Change detection outputs
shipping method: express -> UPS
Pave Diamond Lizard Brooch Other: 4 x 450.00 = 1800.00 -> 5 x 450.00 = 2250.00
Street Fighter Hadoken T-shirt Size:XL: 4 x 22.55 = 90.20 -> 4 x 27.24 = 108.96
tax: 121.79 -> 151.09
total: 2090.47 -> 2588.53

---

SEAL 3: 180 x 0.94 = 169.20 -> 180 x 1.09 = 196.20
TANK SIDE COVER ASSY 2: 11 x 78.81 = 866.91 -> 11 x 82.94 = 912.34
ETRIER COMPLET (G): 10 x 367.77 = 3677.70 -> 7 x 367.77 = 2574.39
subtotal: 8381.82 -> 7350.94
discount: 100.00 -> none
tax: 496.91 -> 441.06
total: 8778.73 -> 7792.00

TASK INSTRUCTIONS: What is needed is a verbatim copy of every line in the records above from the one containing "TANK SIDE COVER" down to the one containing "total: 8778.73 -> 7792.00", both included, and nothing more.

SOLUTION TO THE EXERCISE:
TANK SIDE COVER ASSY 2: 11 x 78.81 = 866.91 -> 11 x 82.94 = 912.34
ETRIER COMPLET (G): 10 x 367.77 = 3677.70 -> 7 x 367.77 = 2574.39
subtotal: 8381.82 -> 7350.94
discount: 100.00 -> none
tax: 496.91 -> 441.06
total: 8778.73 -> 7792.00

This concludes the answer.